Numa (gauche) - Détail d'une fresque d'Arpino. (Source Mary Harrsch.)

                                        Numa a également laissé son nom à une réforme du calendrier : du temps de Romulus, le calendrier comptait 304 jours, répartis en 10 mois de 30 et 31 jours, avec 61 jours  ajoutés en fin d'année. Avec Numa, les mois passèrent à 29 ou 31 jours, et il ajouta deux mois supplémentaires : Février (28 jours) et Janvier (29 jours - désormais premier mois de l'année, au lieu de Mars) - portant ainsi l'année à 355 jours, auxquels il adjoignit un mois intercalaire de 29 jours, tous les 4 ans. On lui doit également l'instauration de jours fastes et néfastes.

                                        Ces modifications, religieuses autant qu'administratives, montrent que Numa ne s'est pas contenté d'importer de nouveaux Dieux ou de réguler les cultes et institutions religieuses. Ainsi, il distribua les terres conquises par Romulus aux citoyens les plus pauvres, dans l'espoir que l'activité agricole, en pourvoyant à leurs besoins alimentaires, les détourne de la guerre. On raconte qu'il avait pour habitude de visiter lui-même les fermes, félicitant ceux qui s'occupaient convenablement de leurs terres et morigénant les paresseux. C'est également à lui qu'on attribue l'organisation des premières guildes de métiers à Rome : alors que, jusque là, les habitants de Rome se considéraient avant tout comme Romains ou Sabins, ces guildes les incitaient à se rassembler selon leur profession, et non plus leur origine.    

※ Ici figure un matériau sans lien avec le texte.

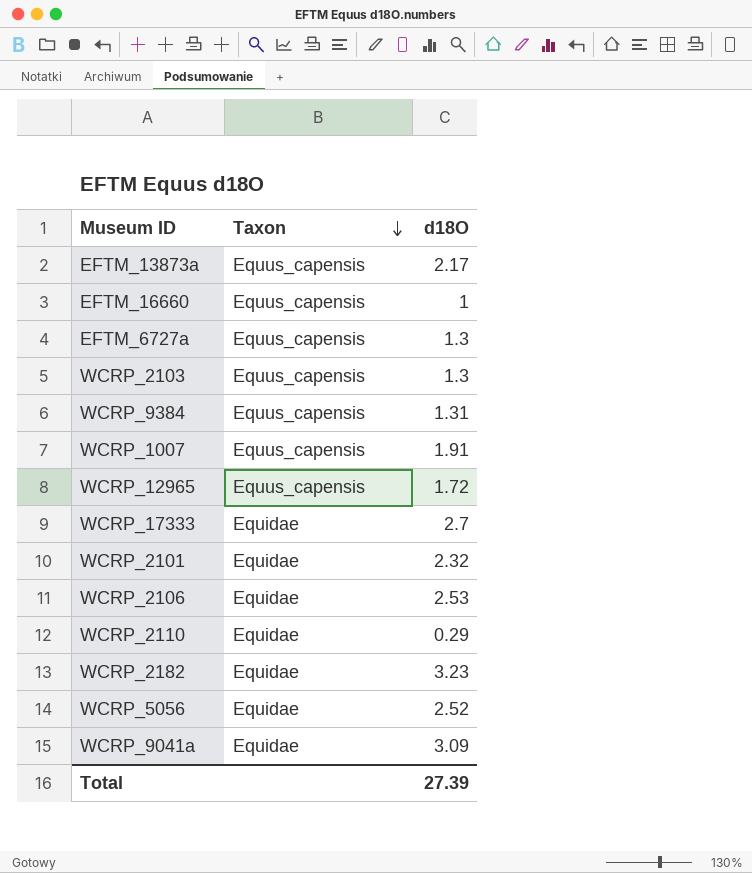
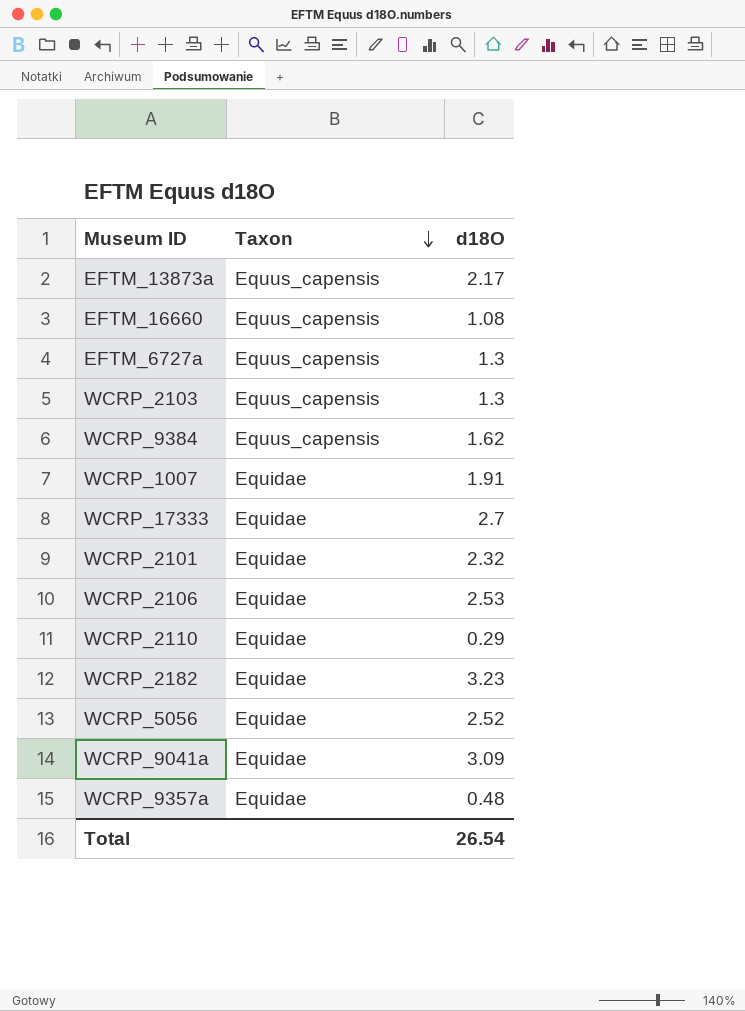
row WCRP_12965: Equus_capensis | 1.72 -> none
EFTM_16660 | d18O: 1 -> 1.08
WCRP_9384 | d18O: 1.31 -> 1.62
WCRP_1007 | Taxon: Equus_capensis -> Equidae
row WCRP_9357a: none -> Equidae | 0.48
Total | d18O: 27.39 -> 26.54

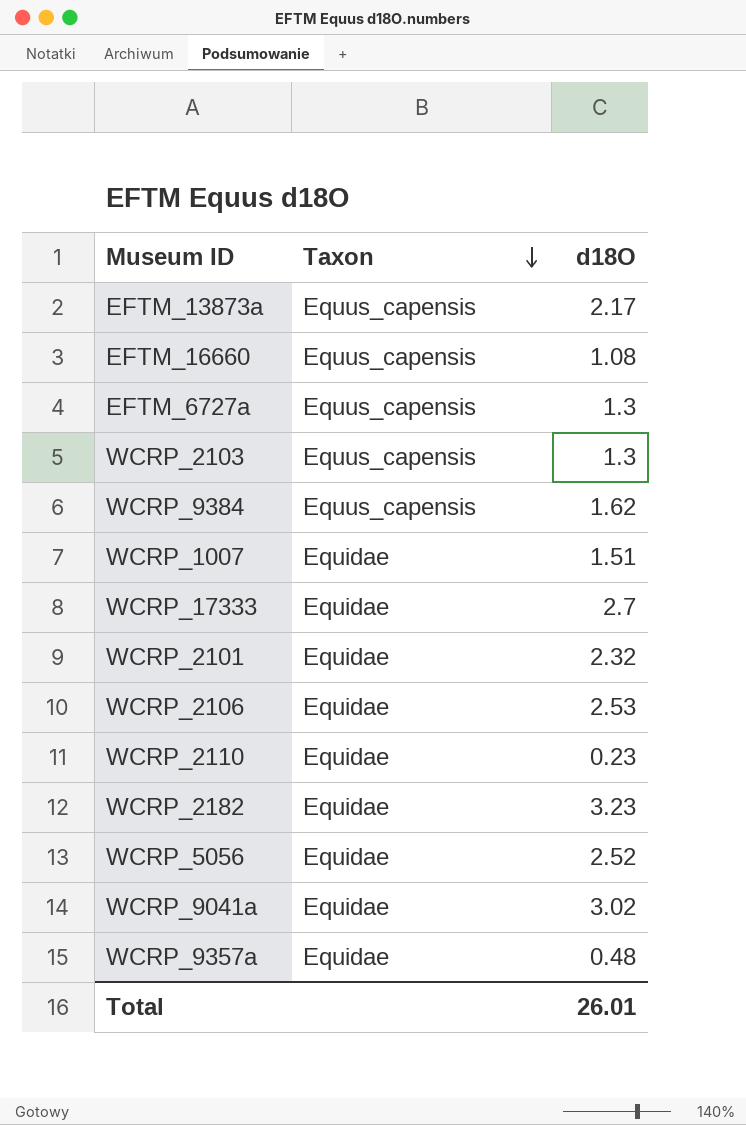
WCRP_1007 | d18O: 1.91 -> 1.51
WCRP_2110 | d18O: 0.29 -> 0.23
WCRP_9041a | d18O: 3.09 -> 3.02
Total | d18O: 26.54 -> 26.01

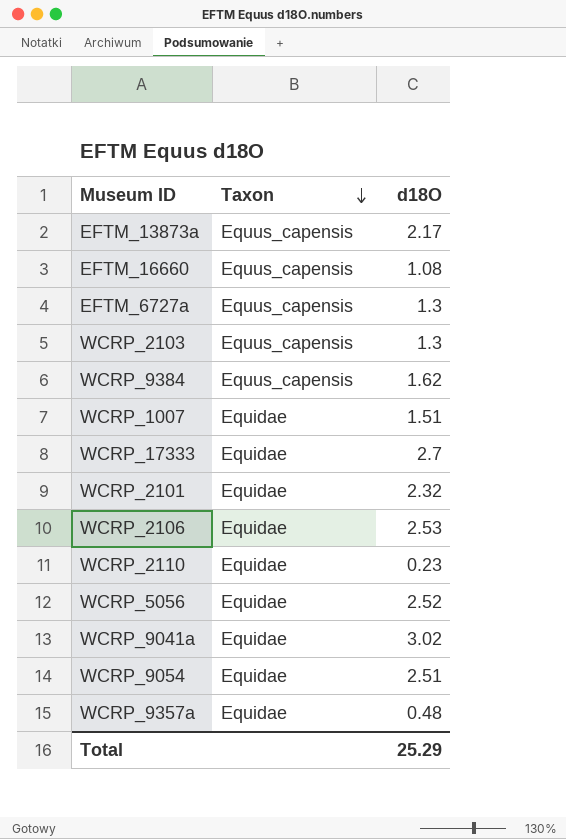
row WCRP_2182: Equidae | 3.23 -> none
row WCRP_9054: none -> Equidae | 2.51
Total | d18O: 26.01 -> 25.29

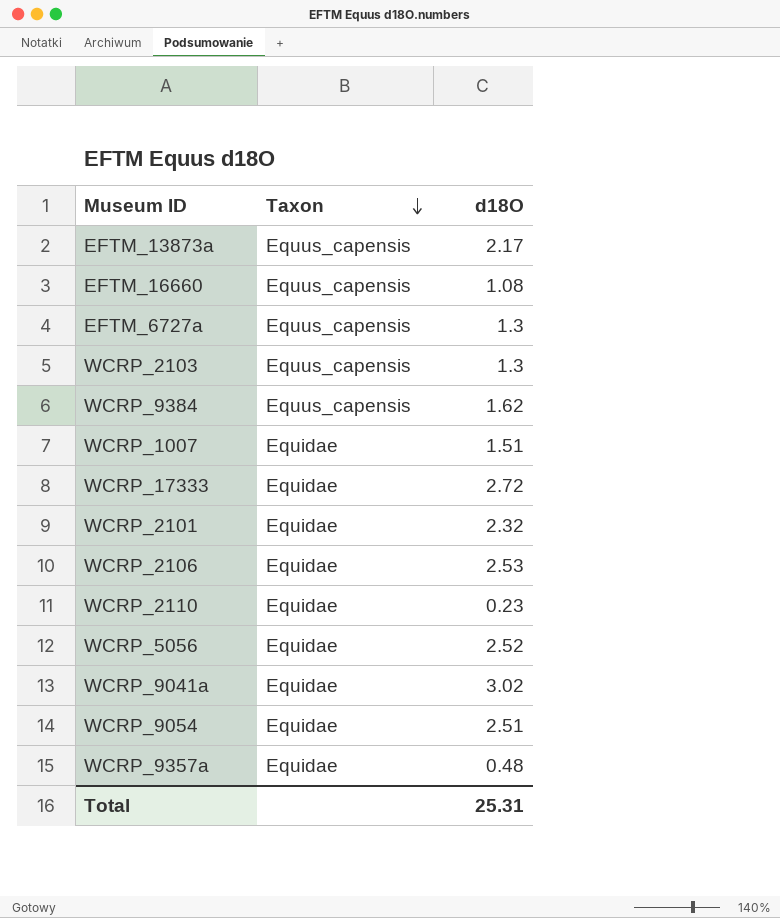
WCRP_17333 | d18O: 2.7 -> 2.72
Total | d18O: 25.29 -> 25.31

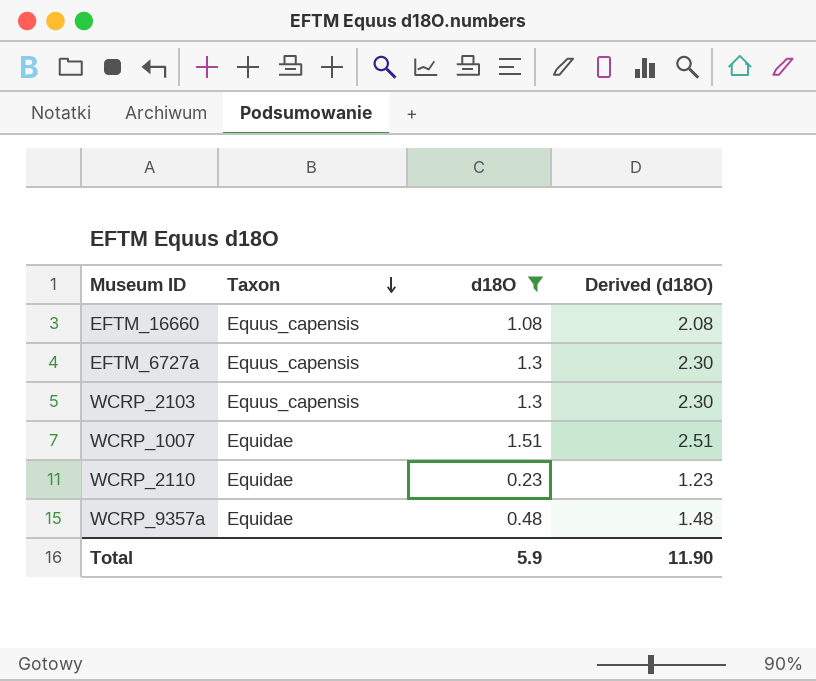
filter: none -> d18O <= 1.51
column Derived (d18O) | formula: none -> [d18O] + 1
Total | d18O: 25.31 -> 5.9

Numa et Égérie portant l'ancilla - tableau d'Angelica Kauffmann.

                                        Numa Pompilius mourut de vieillesse, à Rome, en 673 avant J.C. Sa disparition ouvrit une nouvelle période d'interrègne, avant que Tullus Hostilius ne lui succède sur le trône. Au final, nous disposons donc de très peu de certitudes sur Numa Pompilius. Mais subsiste malgré tout l'image d'un législateur et d'un réformateur ayant contribué à la fondation de la société romaine, tant du point de vue culturel que cultuel. Un roi pacifique aussi : durant ses 43 ans de règne, les portes du temple de Janus, ouvertes en temps de guerre, demeurèrent closes. Le nom de Numa est passé à la postérité et, sous la République, quatre gentes se réclamaient de sa descendance :
  1. les Pomponii (issus de Pompo)
  2. les Aemilii (de Mamercus)
  3. les Calpurnii (de Calpus)
  4. et les Pinarii (de Pinus)
Pour les Romains, le deuxième roi de Rome était une figure fondatrice, et eux-mêmes se surnommaient les "rejetons de Numa".

                                        Voilà : j'ignore si le résultat répondra aux attentes de mon commanditaire. En tous cas, je n'aurais pas eu à rougir de mon prénom, si j'avais été un garçon. Et Numa me paraît toujours préférable à John Ross...

Pièce montrant Numa sacrifiant une chèvre.